If people do save for their retirement, they should be helped. People use ISAs at times for savings for their retirement, or life changing events, which they cannot fund out of a pension.

How many people use CASH ISA’s which are a complete waste for ordinary people and enrich the banks and the establishment?

All people’s savings have already been taxed and when they come to spend it will be taxed again. The more you de-incentivise the population to fend for themselves: you breed dependency and then the more poverty you get.

Keep writing, more people should read it.

R.

This reader disagrees with that take:

Hello Nick,   

I really can’t let you get away with your comments about ISA capping today without comment. ISAs have been unlimited (other than the annual allowance) since inception. In 2014 I attended an investment conference and one speaker spoke on “How to Become an ISA Millionaire”. He boasted about how he had accumulated £8m in an ISA since its inception. And he knew of others that had done significantly better. Invested wisely that pot, with 20k pa addition could be double now. Is it really fair that those already well off should be able to tax shelter these sorts of sums?

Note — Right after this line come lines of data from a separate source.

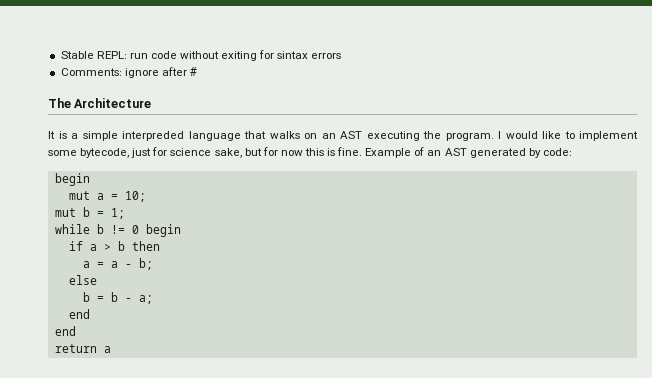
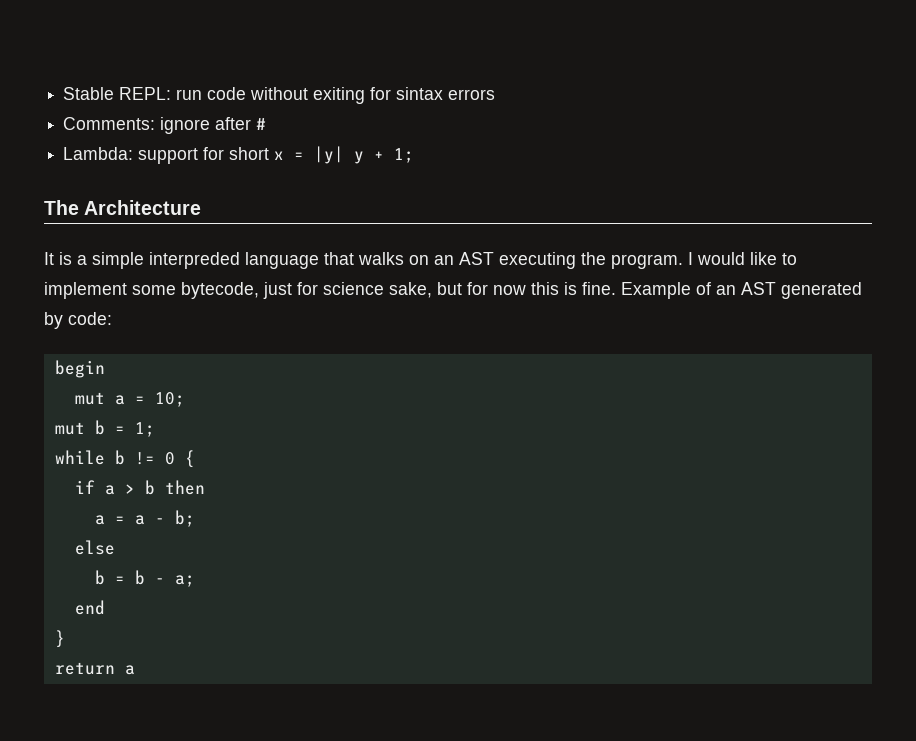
+ Lambda: support for short x = |y| y + 1;
- while b != 0 begin
+ while b != 0 {
  b = b - a;
  end
- end
+ }

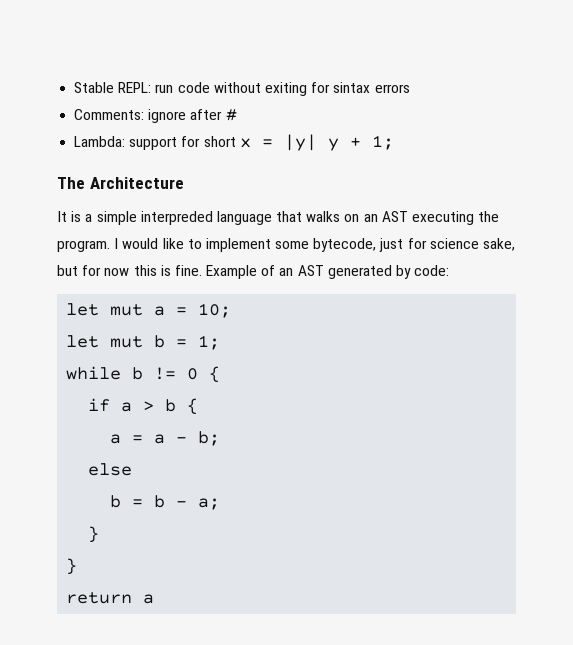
- begin
- mut a = 10;
+ let mut a = 10;
- mut b = 1;
+ let mut b = 1;
- if a > b then
+ if a > b {
  b = b - a;
- end
+ }

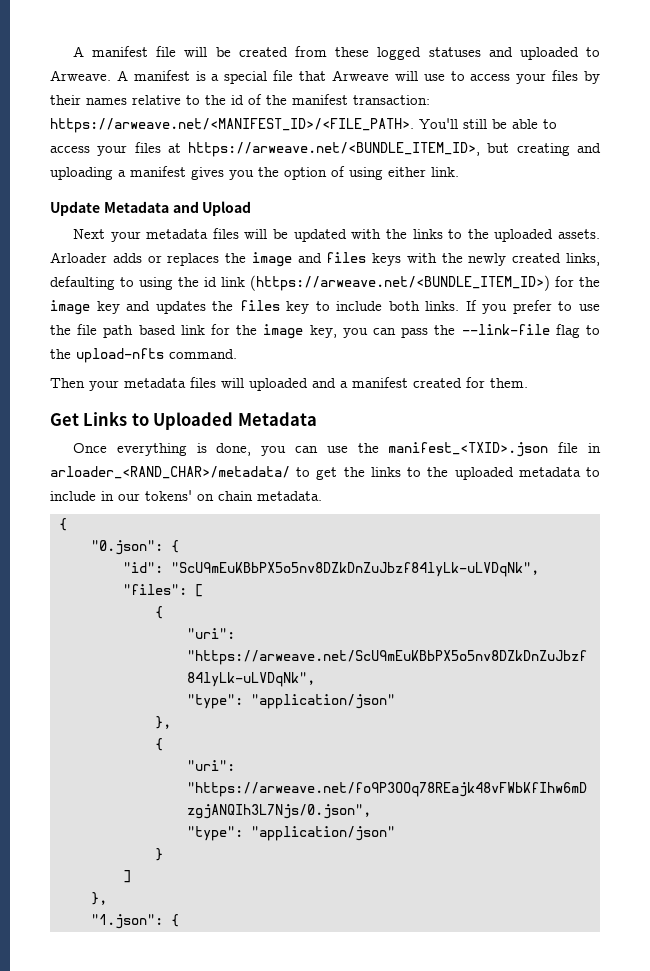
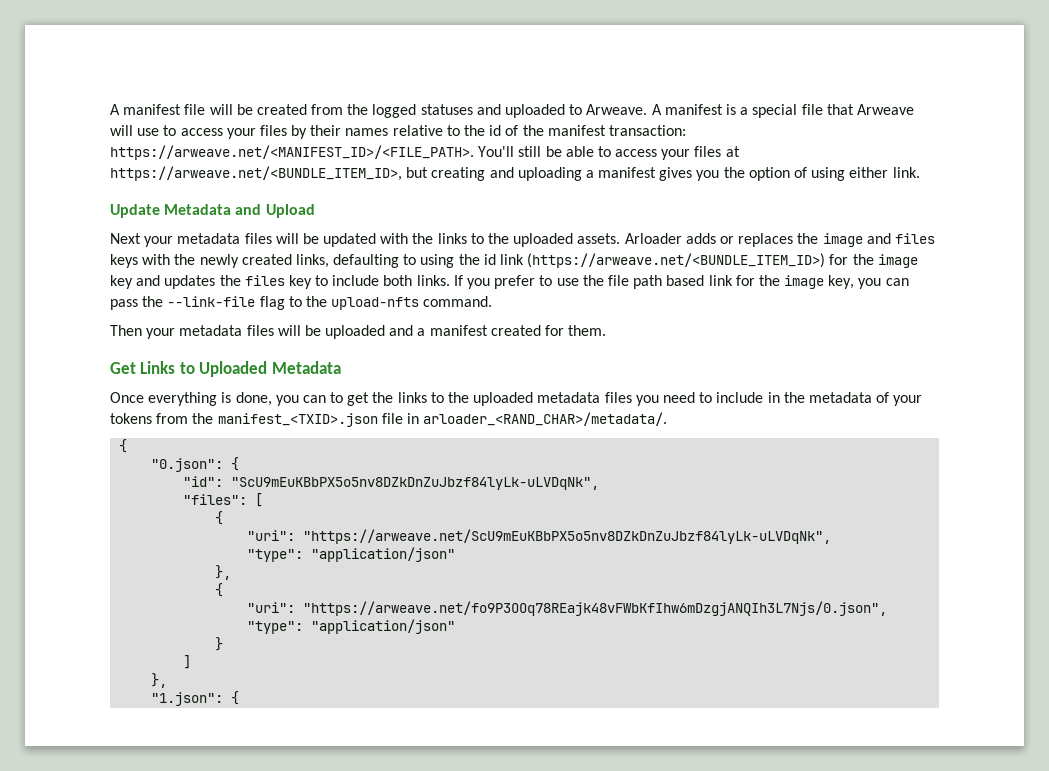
- A manifest file will be created from these logged statuses and uploaded to Arweave.
+ A manifest file will be created from the logged statuses and uploaded to Arweave.
- Then your metadata files will uploaded and a manifest created for them.
+ Then your metadata files will be uploaded and a manifest created for them.
- Once everything is done, you can use the manifest_<TXID>.json file in arloader_<RAND_CHAR>/metadata/ to get the links to the uploaded metadata to include in our tokens' on chain metadata.
+ Once everything is done, you can to get the links to the uploaded metadata files you need to include in the metadata of your tokens from the manifest_<TXID>.json file in arloader_<RAND_CHAR>/metadata/.

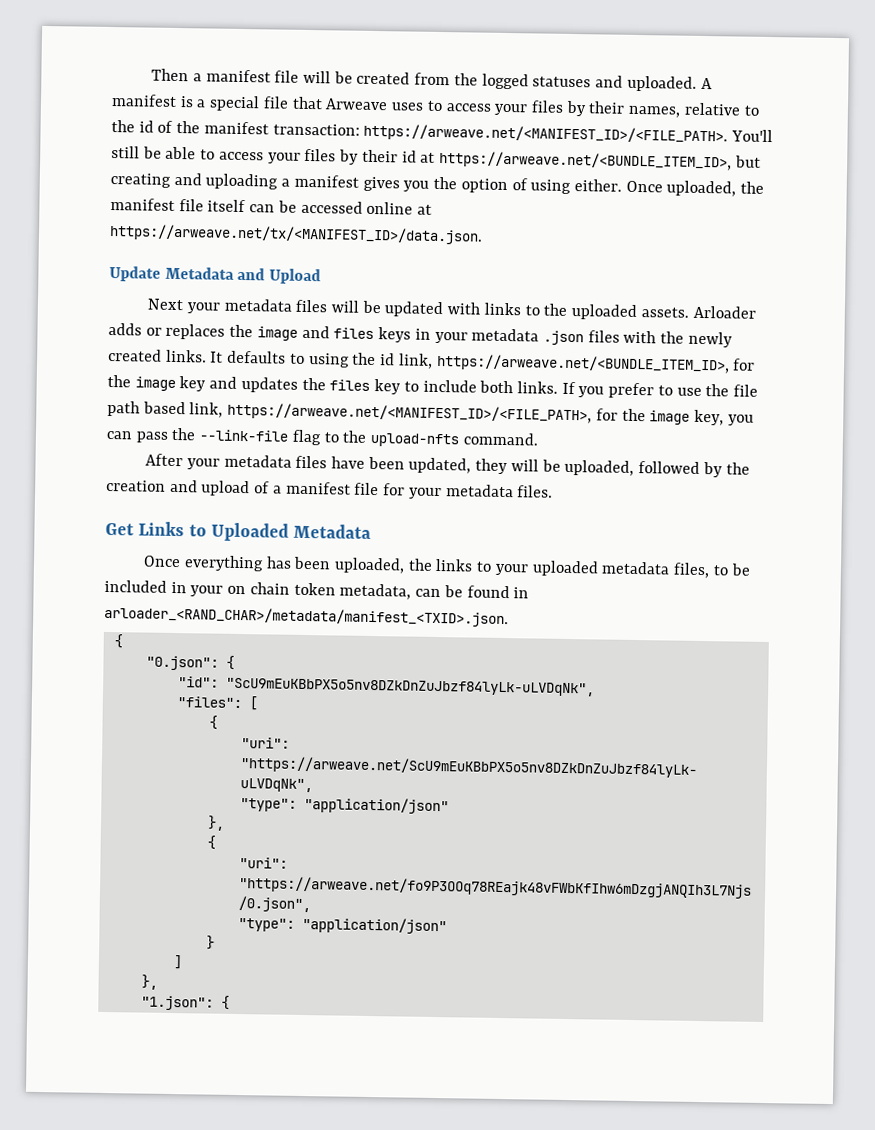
- A manifest file will be created from the logged statuses and uploaded to Arweave.
+ Then a manifest file will be created from the logged statuses and uploaded.
- A manifest is a special file that Arweave will use to access your files by their names relative to the id of the manifest transaction: https://arweave.net/<MANIFEST_ID>/<FILE_PATH>. You'll still be able to access your files at https://arweave.net/<BUNDLE_ITEM_ID>, but creating and uploading a manifest gives you the option of using either link.
+ A manifest is a special file that Arweave uses to access your files by their names, relative to the id of the manifest transaction: https://arweave.net/<MANIFEST_ID>/<FILE_PATH>. You'll still be able to access your files by their id at https://arweave.net/<BUNDLE_ITEM_ID>, but creating and uploading a manifest gives you the option of using either. Once uploaded, the manifest file itself can be accessed online at https://arweave.net/tx/<MANIFEST_ID>/data.json.
- Next your metadata files will be updated with the links to the uploaded assets.
+ Next your metadata files will be updated with links to the uploaded assets.
- Arloader adds or replaces the image and files keys with the newly created links, defaulting to using the id link (https://arweave.net/<BUNDLE_ITEM_ID>) for the image key and updates the files key to include both links.
+ Arloader adds or replaces the image and files keys in your metadata .json files with the newly created links. It defaults to using the id link, https://arweave.net/<BUNDLE_ITEM_ID>, for the image key and updates the files key to include both links.
- If you prefer to use the file path based link for the image key, you can pass the --link-file flag to the upload-nfts command.
+ If you prefer to use the file path based link, https://arweave.net/<MANIFEST_ID>/<FILE_PATH>, for the image key, you can pass the --link-file flag to the upload-nfts command.
- Then your metadata files will be uploaded and a manifest created for them.
+ After your metadata files have been updated, they will be uploaded, followed by the creation and upload of a manifest file for your metadata files.
- Once everything is done, you can to get the links to the uploaded metadata files you need to include in the metadata of your tokens from the manifest_<TXID>.json file in arloader_<RAND_CHAR>/metadata/.
+ Once everything has been uploaded, the links to your uploaded metadata files, to be included in your on chain token metadata, can be found in arloader_<RAND_CHAR>/metadata/manifest_<TXID>.json.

A few weeks ago I visited Chester-le-Street, a small run down town in NE England. Nearly half of the shops, a hotel and a pub were boarded up. Litter had blown into every disused shop doorway. We stopped at a Community Cafe and food bank for a lunch. Customers were invited to pay what they could afford, and if they could afford nothing they could get a cup of tea and a sandwich free. It was run by volunteers in a disused shop with attached warehouse. In the warehouse volunteers packed donated vegetables and other items into boxes for the stream of people who came in because they could not afford to live. So, be honest, do you really think that it is right that those who can afford to save millions in an ISA should get returns tax free?

I support the principle of ISAs, and I agree the £100k cap is ridiculously low. But there should be a cap at some point, in my opinion.

Another point you don’t mention, but could have, is the inequity of capital gains tax. Imagine someone has bought a property for £400k to let. He may get a gross yield of 5%, say 4% after costs, with a great deal of hassle, and a disproportionate tax burden on that (because the government doesn’t like individuals letting property). And assume that both general inflation and specific house price inflation runs at 10%pa until he sells the house in 10 years. His real gain on the house is zero, but the nominal value of the house has gone up nearly two and half times. At 28% his capital gains bill would be almost £180k, not far off half the original value of the house.   

This is not a “capital gains” tax; it is a “tax it because we can” tax! In the inflation of the 1970s, the government brought in index linking of gains so that only gains in excess of inflation were taxed. I have not heard anything of this idea being reinstated in this inflation: but we know, don’t we, that the current inflation will just be temporary! (That is sarcasm, by the way.)

Enough of the rant. I wish you a great day, Nick, and keep up the good work.

T.P.

I didn’t know about index-linking of gains – thank you for mentioning it. I suspect the whole point of the inflation is to squeeze more tax from people in the way you mention. So, I doubt that they’ll reverse the policy’s effect.

The answer to whether it’s fair or not to accumulate that much in your ISA is simple. It depends if the money was earned fairly. Was it handed over willingly by people who wanted to buy something useful? Or was it taken from people in a misleading way, or even without their consent?

How much and what people do with their money thereafter does not determine whether it was fairly received. Of all the fair things to do with money, saving it is pretty high up…

But don’t worry about the £8m guy. The government will soon come along and take it away, in my opinion. It needs the money.